With his ongoing interest in the sea, Mr Mackie joined the Royal Tay Yacht Club and was made a life member.

Mr Mackie’s civilian career saw him first enter the tyre trade as a management trainee with Dunlop.

He later joined Wm R Stewart & Sons (Hacklemakers) in Dundee which manufactured hackles which are pinned rollers used primarily in the teasing of jute and its conversion into fibre for spinning.

As marketing director Mr Mackie enjoyed travelling around the globe.

He became a Fellow of the Institute of Directors in 1980 and an elected member of the Chartered Institute of Marketing.

In his retirement, he continued to maintain active contact with the RNR and remained a staunch supporter of the Unicorn Preservation Trust.

He was a lifelong member of the Naval Club in London, the Association of Naval Officers, the Britannia Association and the Ton Class (minesweeper) Association.

He married Audrey in 1949 and the couple went on to renew their wedding vows on their Golden Wedding Anniversary in 1999, officiated by the late Canon John O’ Farrell (Naval Padre for Tay Division RNR).

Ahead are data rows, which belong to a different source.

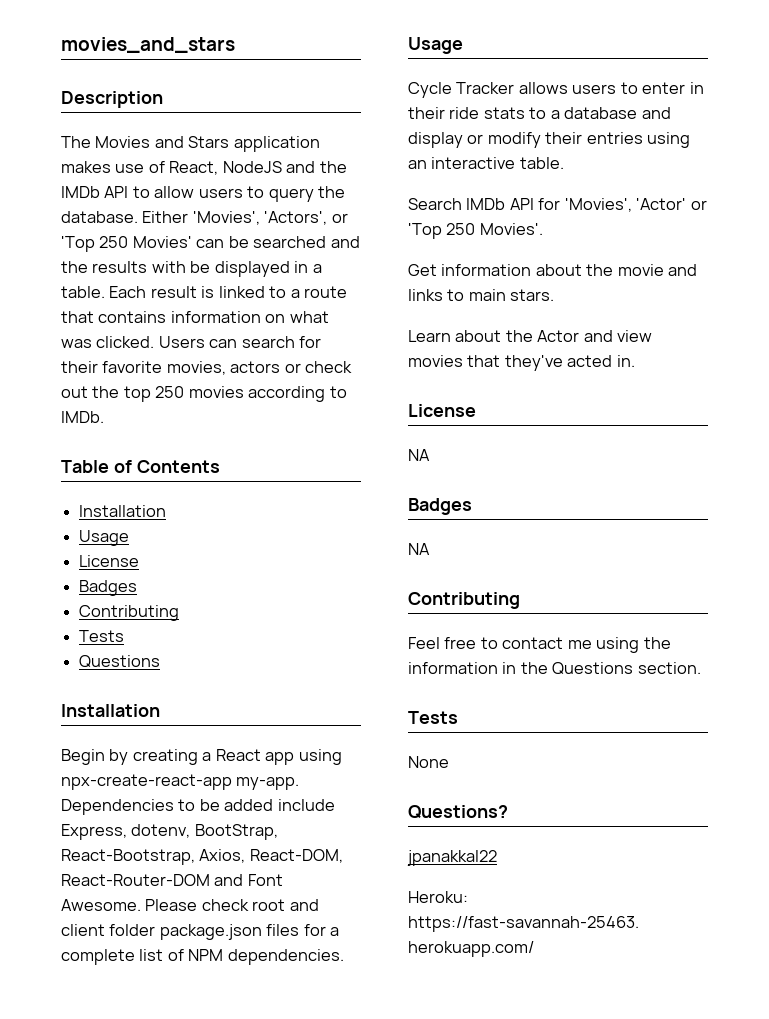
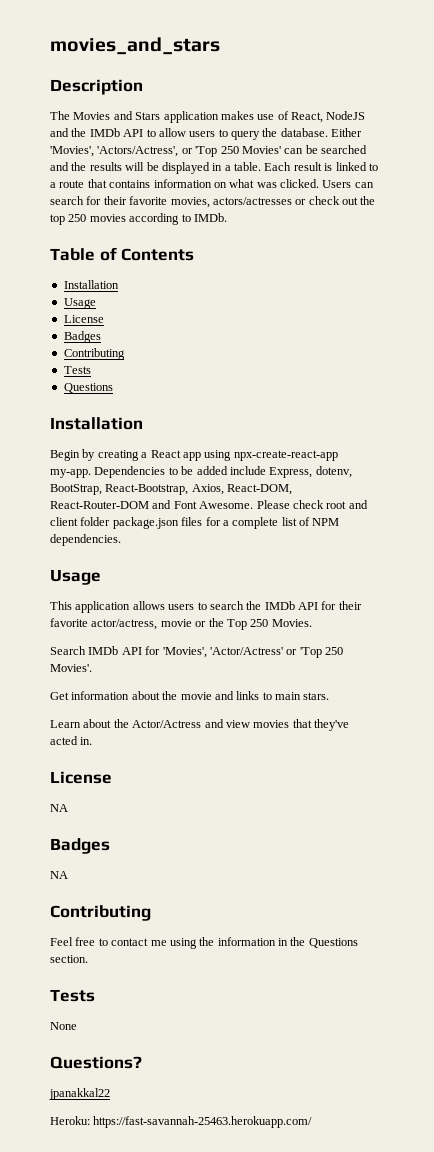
[264,211,328,225] 'Actors', -> [97,146,179,157] 'Actors/Actress',
[151,261,186,273] with -> [125,162,145,171] will
[230,361,281,373] actors -> [212,197,292,205] actors/actresses
[408,82,515,98] Cycle Tracker -> [50,601,131,613] This application
[642,82,704,94] [408,107,671,119] [408,132,691,148] [408,157,564,169] enter in their ride stats to a database and display or modify their entries using an interactive table. -> [209,601,362,610] [50,618,312,630] search the IMDb API for their favorite actor/actress, movie or the Top 250 Movies.
[636,198,687,210] 'Actor' -> [209,647,283,655] 'Actor/Actress'
[537,330,580,342] Actor -> [132,720,202,728] Actor/Actress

Mr and Mrs Mackie lived at East Haven and then Broughty Ferry.

Mrs Mackie died in 2003 and in his later years Mr Mackie suffered a series of debilitating strokes but soldiered on at his home overlooking the River Tay until his death in 2013.

Mr Mackie was survived by Mike and daughters Gail and Sarah.

He was also a grandfather and a great-grandfather at the time of his passing.

Mr Mackie’s ashes were committed to the English Channel in 2014 to mark the 70th anniversary of D-Day.

Memorial trophy

The family also decided to establish a trophy in his honour for HMS Duncan which has a connection with Mr Mackie.

The headquarters of the RNR of which Mr Mackie was Captain in the 1970s was HMS Camperdown – named after the battle famously won against the Dutch Navy.

The relationship with HMS Duncan is cemented further because the defensive operations off the Normandy beaches in which Mr Mackie was involved included not just his ship, HMS Northern Sun, but also the-then destroyer, HMS Duncan.

Finally at the time of his interment at sea, HMS Duncan was berthed in Portsmouth and hosted his family after the service at which the idea of a memorial trophy was floated.